En 1814 repitióse Fidelio, en una nueva y definitiva versión, y, final­mente, con éxito. Fueron éstas las últimas satisfacciones mundanas de Beethoven; luego, la sordera se agravó hasta el punto de impe­dirle la comunicación con el prójimo, cir­cunstancia que empeoró el carácter descon­fiado y huraño del genio.

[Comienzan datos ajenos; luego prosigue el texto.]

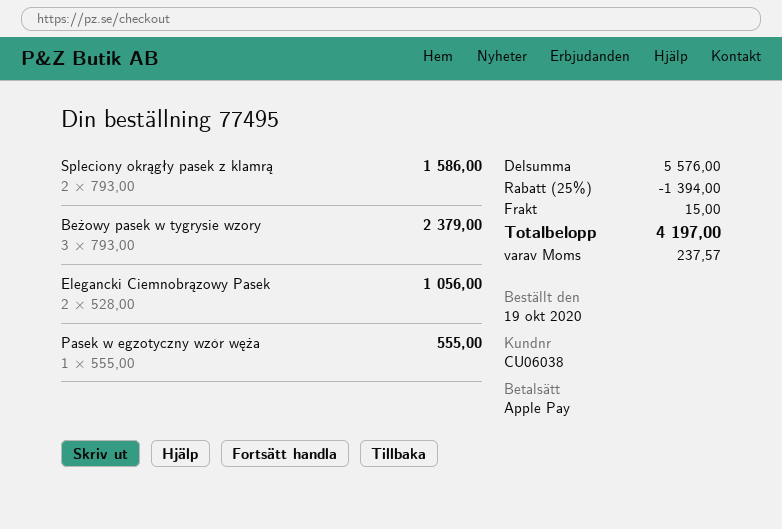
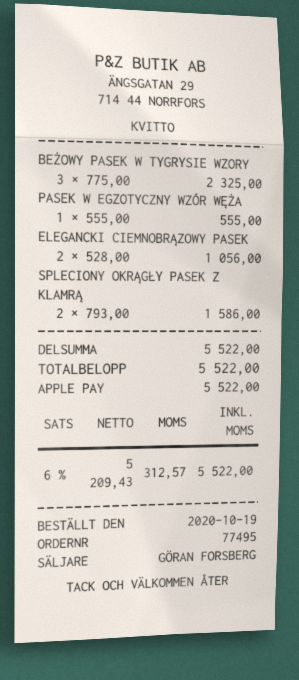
Beżowy pasek w tygrysie wzory: 3 x 793.00 = 2379.00 -> 3 x 775.00 = 2325.00
subtotal: 5576.00 -> 5522.00
discount: 25% = 1394.00 -> none
shipping: 15.00 -> none
tax: 237.57 -> 312.57
total: 4197.00 -> 5522.00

Además de sus nobles protectores, como el archiduque Ro­dolfo, el príncipe Lobkowitz, el conde Kinsky, la condesa Erdody y otros representan­tes de la aristocracia austrohúngara, todo un círculo de fieles discípulos se movía en torno a Beethoven y trataba de aliviar las dificul­tades de su vida práctica y la amargura de su decadencia física: así, por ejemplo, An­tón Schindler, su primer biógrafo, y Karl Czemy, continuador y difusor de su arte pianístico.

Turistas de todo el mundo, y en particular de Inglaterra, acudían a visitar al gran músico en sus indescriptiblemente desordenados aposentos de soltero, que, siempre inquieto e insatisfecho, cambiaba continuamente; los Cuadernos de conversa­ción donde los visitantes escribían sus pre­guntas, siguen siendo testimonio de tan pe­nosas entrevistas.

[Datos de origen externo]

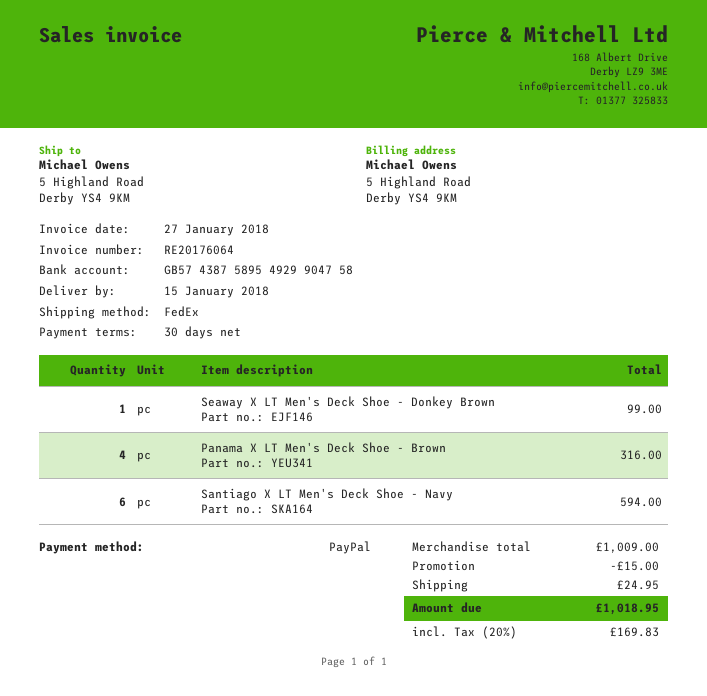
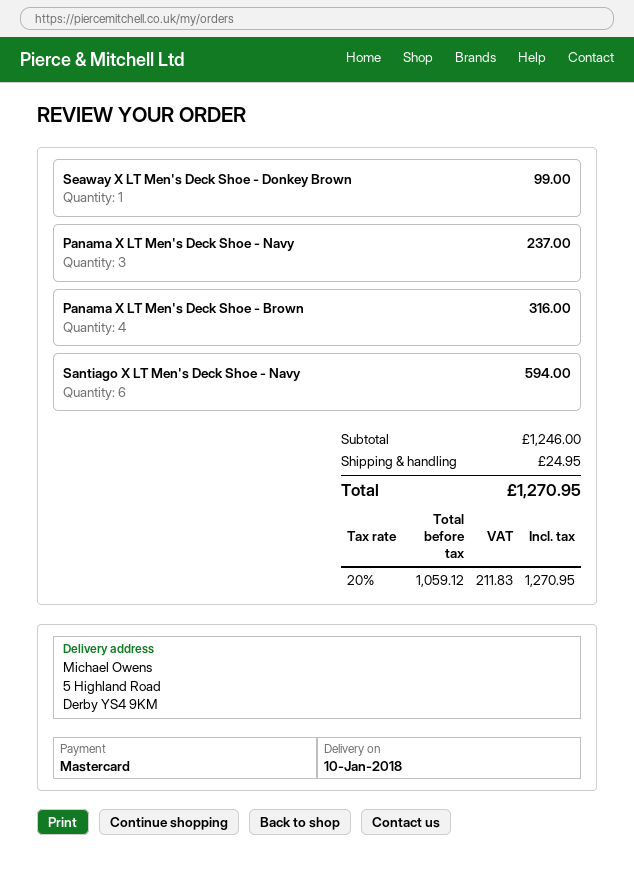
delivery date: 2018-01-15 -> 2018-01-10
payment method: PayPal -> Mastercard
Panama X LT Men's Deck Shoe - Navy: none -> 3 for 237.00
subtotal: 1009.00 -> 1246.00
discount: 15.00 -> none
tax: 20% = 169.83 -> 20% = 211.83
total: 1018.95 -> 1270.95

Rossini fue a verle cuando más alta era su gloria, y sintió achicársele el corazón ante el espectáculo de tanta miseria dispuesta cual paradójico marco de tal genio, del que recibió gratas palabras de elogio para El barbero y el consejo de atenerse al género cómico.

Acabaron toda­vía de amargar los últimos años de Beethoven los desaguisados del querido sobrino y el pleito judicial con la desgraciada madre de éste, que finalmente viose desposeída de todo de­recho de patria potestad. A la sordera aña­diéronse con el tiempo otras dolencias, po­siblemente determinadas por defectos here­ditarios y sin duda favorecidas por el gran desorden del régimen de vida beethoveniano.

En 1821 aparecieron los» primeros tras­tornos del hígado;, pero hasta fines de 1826 no se manifestó claramente el mal que ha­bría de llevar al genio a la tumba: cirrosis hepática, unida a hidropesía. El enfermo soportó con serenidad y buen humor algu­nas dolorosas intervenciones; con todo, se sabía condenado; el 3 de enero de 1827 escribió su propio testamento, el 23 de mar­zo añadióle un codicilo, y el día siguiente recibió los Sacramentos.

Murió en la tarde del 26, hacia las seis menos cuarto, y mien­tras se desataba sobre Viena un temporal. Una gran muchedumbre acudió al entierro; junto a la tumba fue leída una alocución de Grillparzer, el poeta dramaturgo con quien el músico habíase relacionado con vistas a una posible nueva ópera, Melusina. Exhumados por primera vez en 1863, los restos de Beethoven fueron trasladados luego, en 1888, del cementerio de Währing al central de Viena.